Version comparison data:
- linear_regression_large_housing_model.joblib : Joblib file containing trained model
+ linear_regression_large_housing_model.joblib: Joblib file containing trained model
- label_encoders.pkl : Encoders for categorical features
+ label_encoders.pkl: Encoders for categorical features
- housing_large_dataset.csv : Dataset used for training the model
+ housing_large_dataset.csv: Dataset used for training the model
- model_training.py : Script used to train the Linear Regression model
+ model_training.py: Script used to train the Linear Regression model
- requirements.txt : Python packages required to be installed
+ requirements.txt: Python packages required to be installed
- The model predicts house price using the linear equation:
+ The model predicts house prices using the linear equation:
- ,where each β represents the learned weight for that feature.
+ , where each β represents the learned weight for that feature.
==
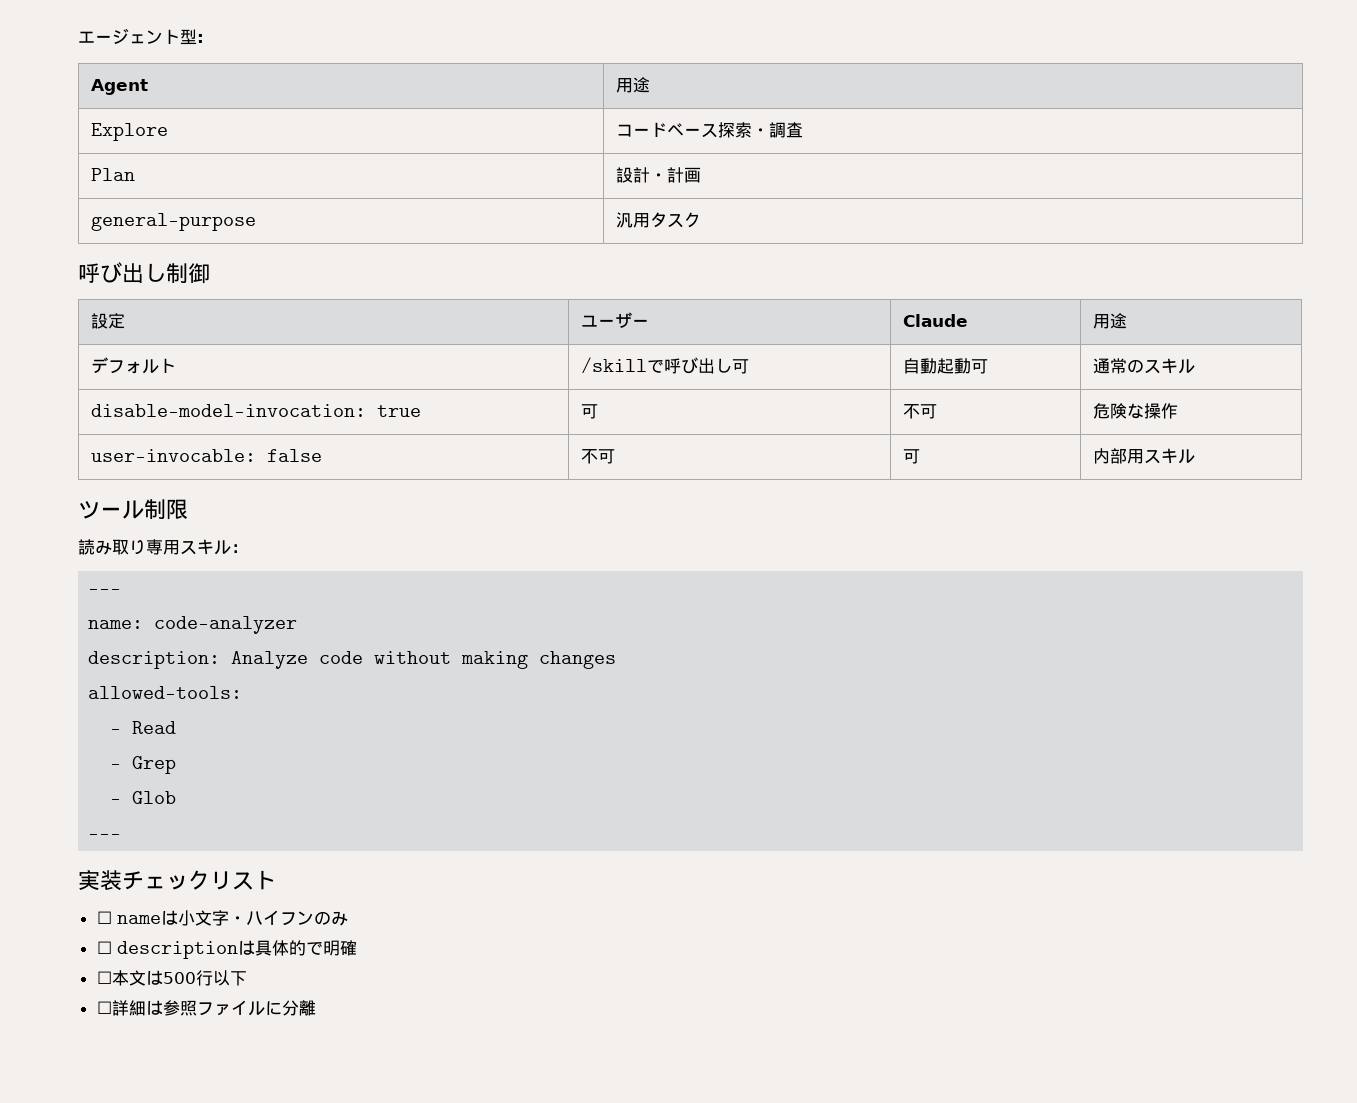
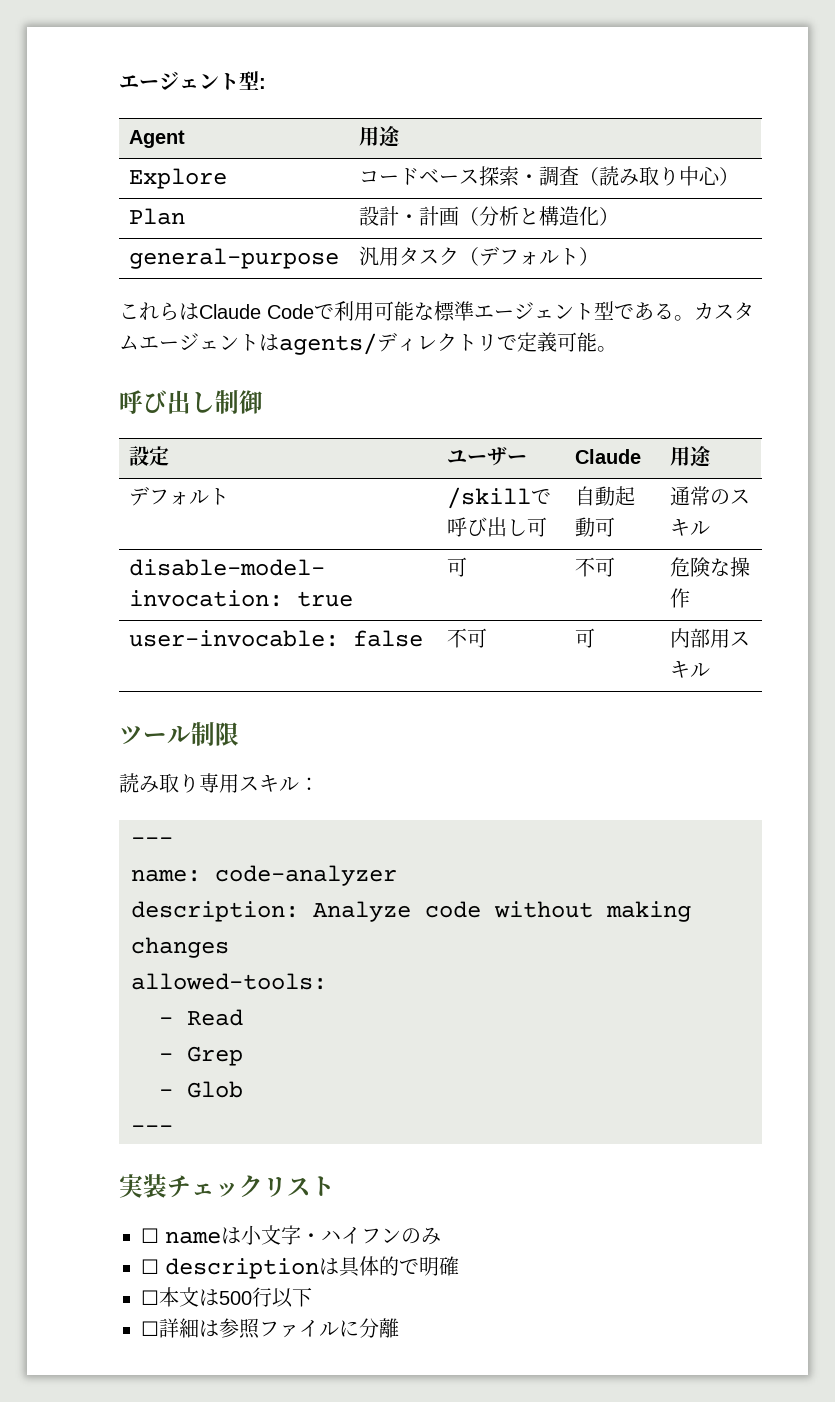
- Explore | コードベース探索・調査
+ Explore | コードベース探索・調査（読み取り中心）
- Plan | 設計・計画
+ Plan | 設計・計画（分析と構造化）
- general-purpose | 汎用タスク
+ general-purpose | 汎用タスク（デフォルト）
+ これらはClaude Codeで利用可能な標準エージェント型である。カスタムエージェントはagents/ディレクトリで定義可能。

> _PROBLEM DESCRIPTION_
Scan the data above for the word "weight", then copy every line that holds it.

> _ANSWER TO THIS EXERCISE_
- ,where each β represents the learned weight for that feature.
+ , where each β represents the learned weight for that feature.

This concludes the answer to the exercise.